Muchas veces, las etapas estructurales del microcuento no son fácilmente distinguibles —aunque sí deben estar presentes—, e incluso puede parecer que algunas no existen. No obstante, si se analiza con atención, se pueden encontrar el inicio, el desarrollo y el desenlace, ya sea mostrados, insinuados o sugeridos.
Uno de los microcuentos más famosos fue escrito por el guatemalteco Augusto Monterroso:
«Cuando desperté, aún el dinosaurio estaba allí»
Quien no lo analiza, no lo entenderá. Si se estudia desde su esencia, pertenece al subgénero fantástico. Aquí hay un desenlace claro, pero el inicio y el desarrollo quedan a la imaginación del lector: están sobreentendidos.
Si despertó y dice que aún el dinosaurio estaba allí, es porque ya lo había visto antes: ese sería el inicio. El desarrollo se puede inferir: ¿qué pasó antes? ¿Por qué se durmió? ¿Se desmayó al verlo? ¿Corrió y se cayó? ¿El dinosaurio lo golpeó? Todo esto hace más interesante el microcuento. El final está en la última frase: “aún el dinosaurio estaba allí”.
Alguien podría decir que el inicio es “cuando desperté”, el desarrollo: “aún el dinosaurio”, y el final: “estaba allí”. Sin embargo, me inclino por la estructura anterior.
Este cuento también admite múltiples interpretaciones: políticas, sociales, psicológicas. El lector tiene la libertad de reconstruirlo según su perspectiva. En este sentido, el microcuento puede asemejarse a la pintura: cada observador puede encontrarle un significado distinto.
Uno de los aspectos más preponderantes del microcuento es que estimula el pensamiento analítico y crítico, ya que obliga al lector a interpretar y descubrir la “verdad” o el mensaje oculto en tan pocas palabras.
Si analizamos otro microcuento famoso, escrito por Ernest Hemingway:
«Se venden: zapatos de bebé, sin usar»
Aquí, el inicio podría ser: “Se venden”. El desarrollo: “zapatos de bebé”, que en esas tres palabras ya encierra una historia implícita.

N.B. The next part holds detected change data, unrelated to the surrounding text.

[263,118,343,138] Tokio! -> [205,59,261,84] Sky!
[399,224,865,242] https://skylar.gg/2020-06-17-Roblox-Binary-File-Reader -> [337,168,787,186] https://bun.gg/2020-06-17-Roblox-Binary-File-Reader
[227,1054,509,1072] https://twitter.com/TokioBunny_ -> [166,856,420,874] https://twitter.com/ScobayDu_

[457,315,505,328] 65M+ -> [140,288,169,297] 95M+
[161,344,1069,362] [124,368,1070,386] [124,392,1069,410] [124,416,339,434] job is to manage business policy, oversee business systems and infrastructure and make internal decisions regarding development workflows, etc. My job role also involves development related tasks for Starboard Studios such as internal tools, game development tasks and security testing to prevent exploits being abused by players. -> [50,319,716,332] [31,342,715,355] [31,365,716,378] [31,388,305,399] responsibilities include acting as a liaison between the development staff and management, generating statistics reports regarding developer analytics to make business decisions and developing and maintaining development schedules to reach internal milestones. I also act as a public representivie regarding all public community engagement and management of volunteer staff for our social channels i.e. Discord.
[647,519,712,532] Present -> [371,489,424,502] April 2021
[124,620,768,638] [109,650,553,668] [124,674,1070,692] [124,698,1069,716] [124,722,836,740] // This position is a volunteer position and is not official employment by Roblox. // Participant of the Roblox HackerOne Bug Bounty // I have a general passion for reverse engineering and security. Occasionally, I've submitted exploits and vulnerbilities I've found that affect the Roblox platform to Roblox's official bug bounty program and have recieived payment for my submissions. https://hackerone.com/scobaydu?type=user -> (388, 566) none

Y el desenlace es: “sin usar”. Ahí radican todas las posibles interpretaciones.
Este final es impactante porque sugiere lo que pudo haber pasado: ¿Murió el niño? ¿Las circunstancias económicas obligaron a vender los zapatos antes de usarlos? ¿Fue una compra anticipada para un bebé que nunca nació? ¿Hubo un problema psicológico detrás? Cada lector puede llegar a conclusiones diferentes.
Hemingway aplicó en este cuento su famosa teoría del iceberg: solo se muestra lo mínimo, mientras que lo más importante queda sumergido, insinuado, sin ser explícitamente contado.

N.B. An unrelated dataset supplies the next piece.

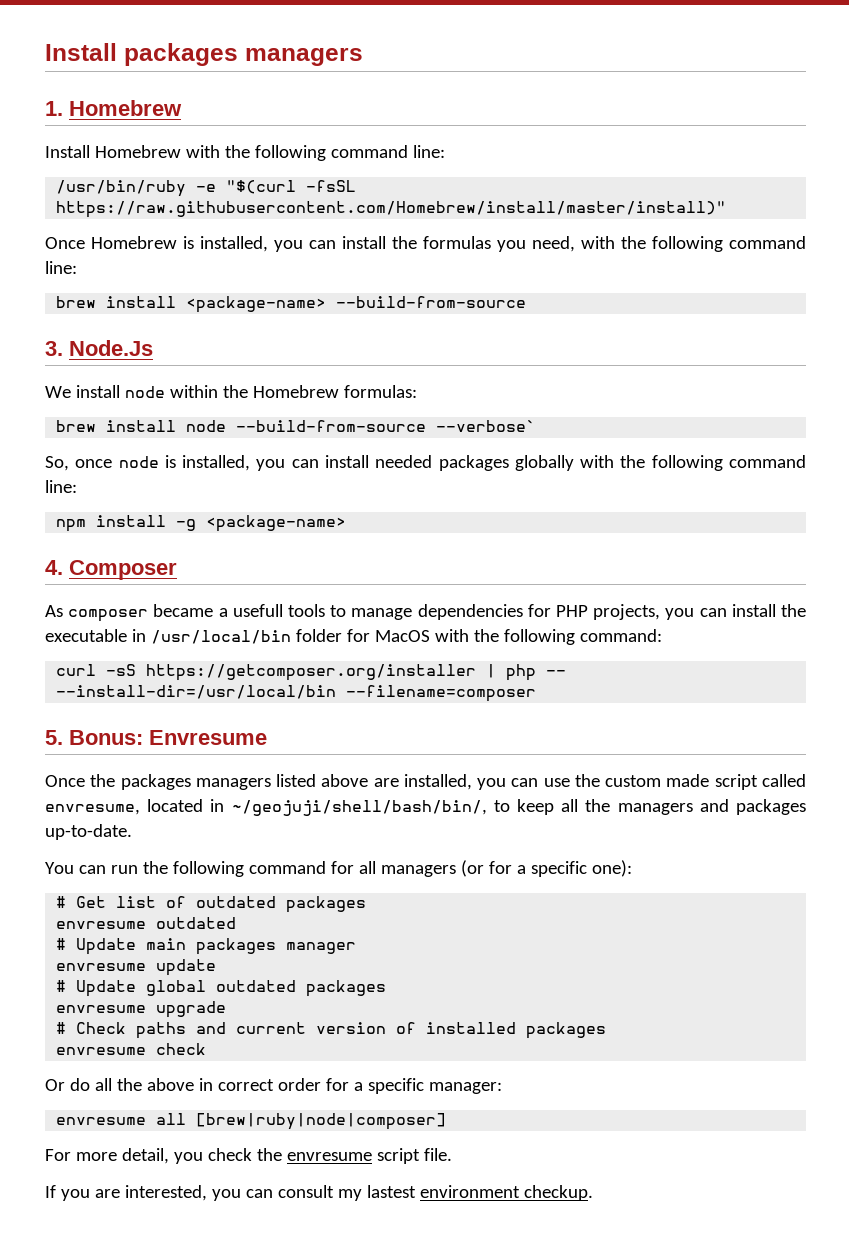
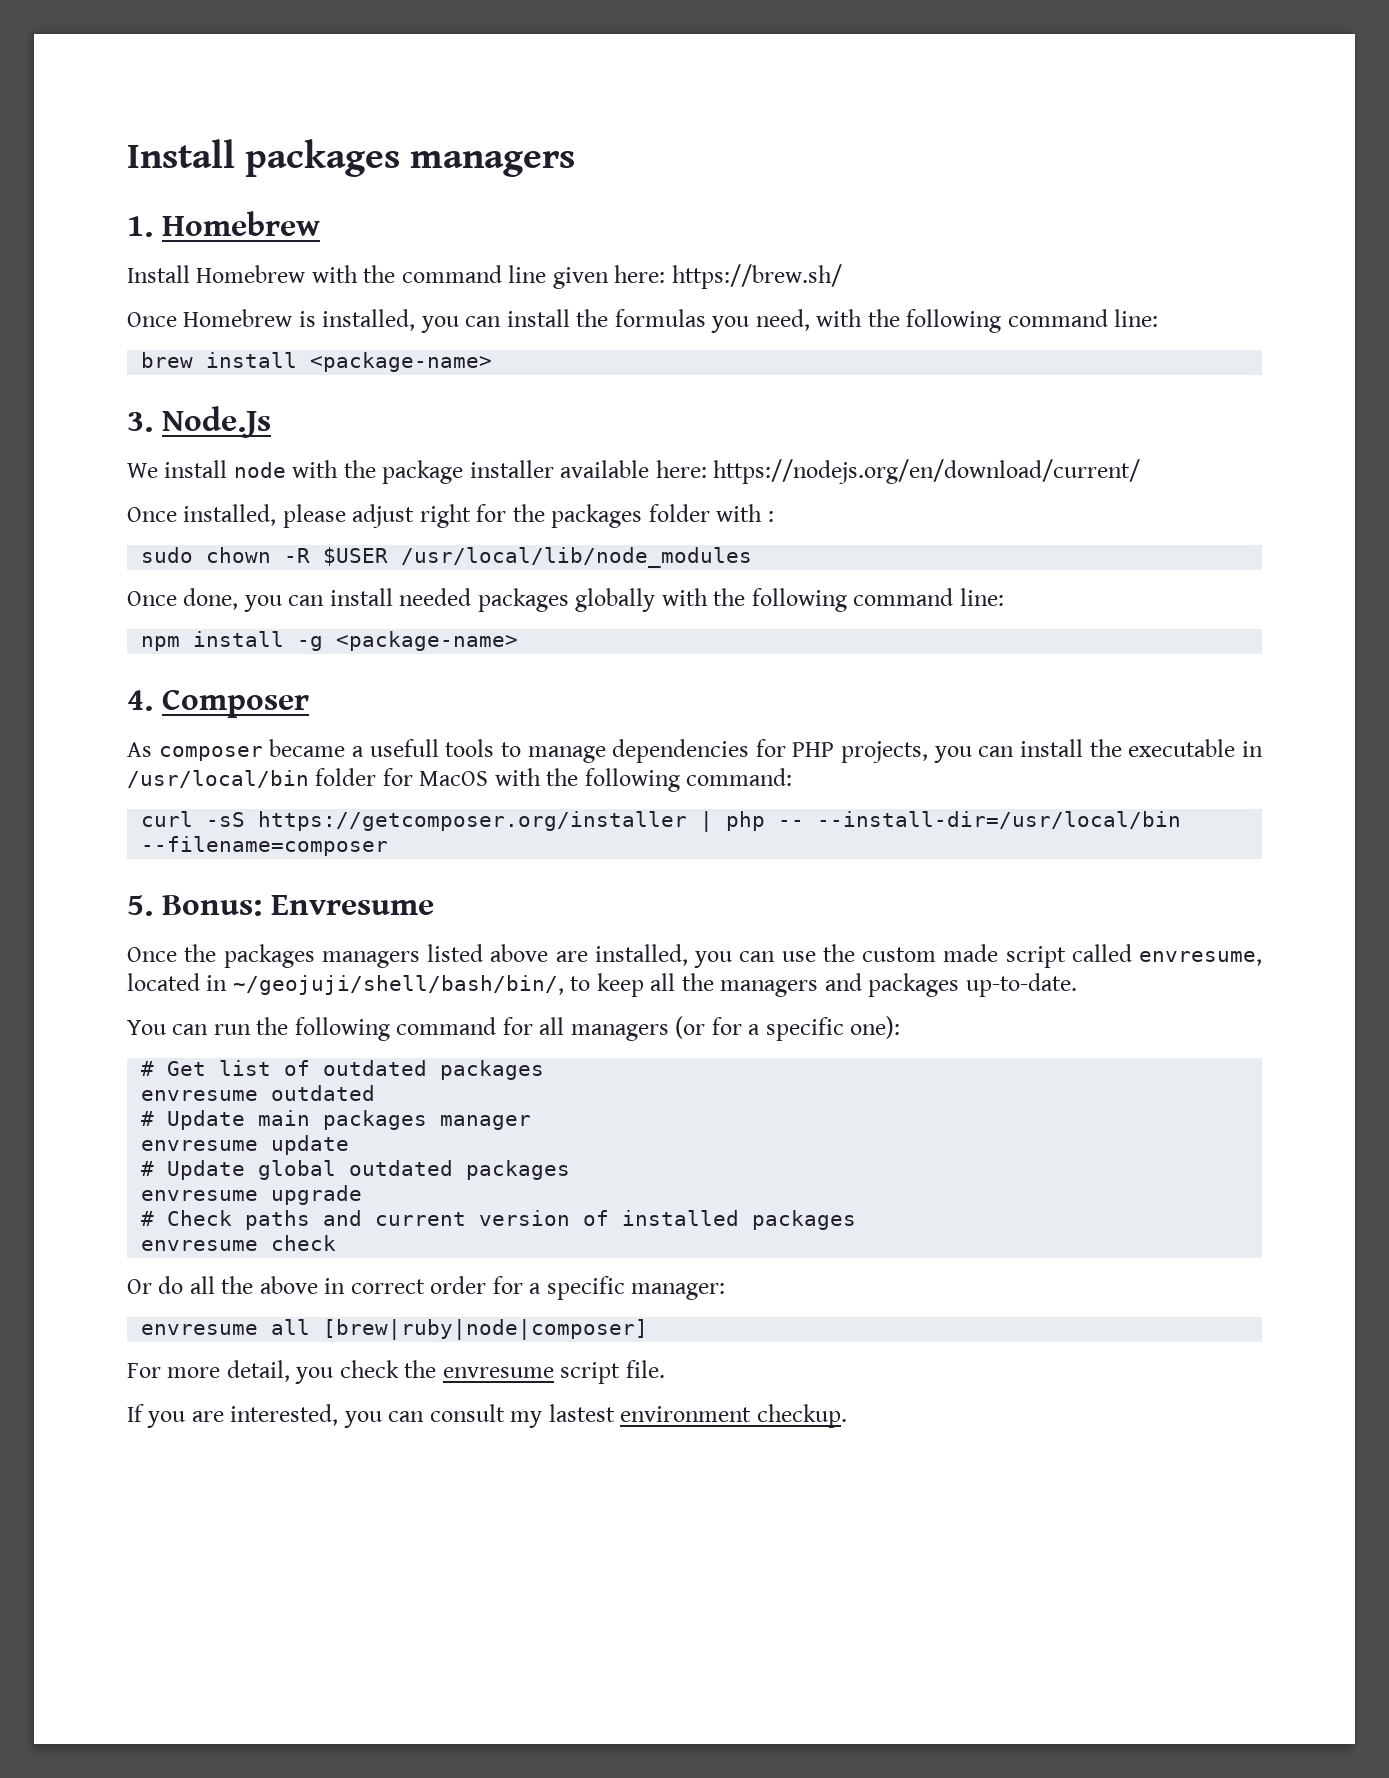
[254,145,445,161] [56,180,357,197] [56,201,727,218] following command line: // /usr/bin/ruby -e "$(curl -fsSL https://raw.githubusercontent.com/Homebrew/install/master/install)" -> [401,264,842,289] command line given here: https://brew.sh/
[336,296,527,308] --build-from-source -> (493, 362) none
[169,385,417,398] [56,420,537,432] [45,455,251,471] within the Homebrew formulas: // brew install node --build-from-source --verbose` // So, once node is installed, -> [292,459,1141,484] [127,504,774,528] [141,547,753,568] [127,588,239,610] with the package installer available here: https://nodejs.org/en/download/current/ // Once installed, please adjust right for the packages folder with : // sudo chown -R $USER /usr/local/lib/node_modules // Once done,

En los microrrelatos no hay una extensión máxima establecida. Sin embargo, aunque no existen límites estrictos, lo esencial es que sea un cuento breve, muy breve. Algunos autores fijan un máximo de 200 palabras, otros 150, y algunos bajan hasta 7 palabras. Hasta ahora, el más corto conocido es: “Cuando desperté, el dinosaurio aún estaba allí”.
Algunos escritores sostienen que el microrrelato no debería tratar temas comunes. Mi criterio es que todo depende de cómo se traten. Si bien hay temas manidos que pueden perjudicar la calidad del microcuento, también es cierto que hay temas populares que son fuente de sabiduría y cultura de los pueblos, y su inclusión puede enriquecer tanto la narrativa como fortalecer valores culturales.

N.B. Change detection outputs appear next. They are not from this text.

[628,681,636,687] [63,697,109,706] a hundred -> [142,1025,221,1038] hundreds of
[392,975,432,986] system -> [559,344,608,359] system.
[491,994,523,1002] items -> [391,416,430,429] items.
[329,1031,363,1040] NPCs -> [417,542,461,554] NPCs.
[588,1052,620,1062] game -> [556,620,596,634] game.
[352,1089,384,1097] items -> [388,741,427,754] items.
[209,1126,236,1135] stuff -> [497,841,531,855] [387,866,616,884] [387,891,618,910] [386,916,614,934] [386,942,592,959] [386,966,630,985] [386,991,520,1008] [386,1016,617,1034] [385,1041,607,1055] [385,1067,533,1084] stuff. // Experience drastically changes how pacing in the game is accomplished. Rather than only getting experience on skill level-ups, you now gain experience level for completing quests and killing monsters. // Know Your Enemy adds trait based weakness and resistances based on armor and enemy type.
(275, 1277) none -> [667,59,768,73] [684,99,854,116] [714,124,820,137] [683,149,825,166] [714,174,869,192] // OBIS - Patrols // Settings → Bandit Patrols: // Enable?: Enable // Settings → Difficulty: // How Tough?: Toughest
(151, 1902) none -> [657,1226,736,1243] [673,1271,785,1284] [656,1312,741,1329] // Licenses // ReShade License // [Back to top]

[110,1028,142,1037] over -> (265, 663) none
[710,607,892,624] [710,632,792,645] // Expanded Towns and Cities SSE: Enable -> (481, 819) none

Como hemos visto, el microrrelato se caracteriza por su minimalismo. No es necesario incluir demasiados detalles ni descripciones de personajes, a menos que estos sean fundamentales para la historia. El lector debe descubrir por sí mismo las intenciones del autor o, al menos, llegar a sus propias conclusiones al redescubrir la trama oculta en cada uno de ellos.